Among the lines of the records, find all that carry the word "white" and copy them.

[Data excerpts]
+++++

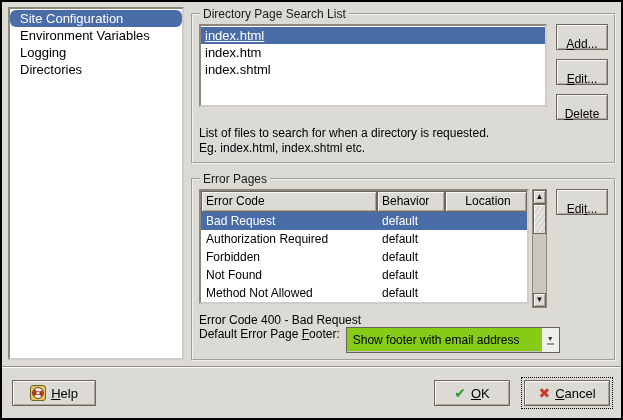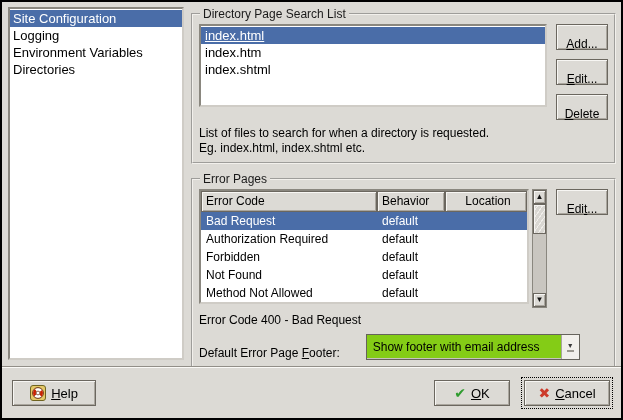--- a/index.html
+++ b/index.html
@@ -35,9 +35,10 @@
   }
   .side-item {
     height: 17px; line-height: 17px;
-    padding-left: 3px;
+    padding-left: 10px;
     white-space: nowrap; overflow: hidden;
     cursor: default;
+    border-radius: 6px;
   }
   .side-item.selected { background: #4a6da8; color: #fff; }
 

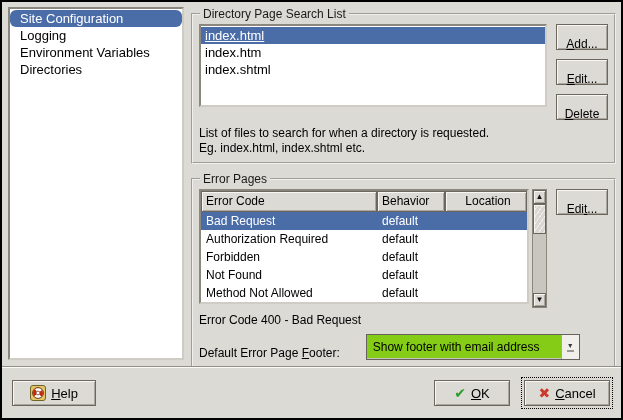--- a/index.html
+++ b/index.html
@@ -199,8 +199,8 @@
 
     <div class="sidebar">
       <div class="side-item selected">Site Configuration</div>
+      <div class="side-item">Environment Variables</div>
       <div class="side-item">Logging</div>
-      <div class="side-item">Environment Variables</div>
       <div class="side-item">Directories</div>
     </div>
 

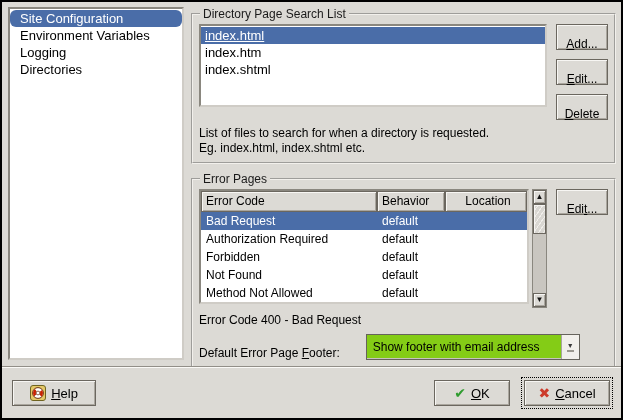--- a/index.html
+++ b/index.html
@@ -142,7 +142,7 @@
   .edit-col { margin-left: 9px; }
   .status-line { margin-top: 5px; font-size: 12px; }
 
-  .footer-row { margin-top: 7px; display: flex; align-items: flex-end; gap: 20px; }
+  .footer-row { display: flex; align-items: flex-start; }
   .footer-row .lbl { margin-right: 6px; white-space: nowrap; }
   .combo {
     display: flex; align-items: stretch;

+++++

▶ [ANSWER FOR THE TASK]:
     white-space: nowrap; overflow: hidden;
   .footer-row .lbl { margin-right: 6px; white-space: nowrap; }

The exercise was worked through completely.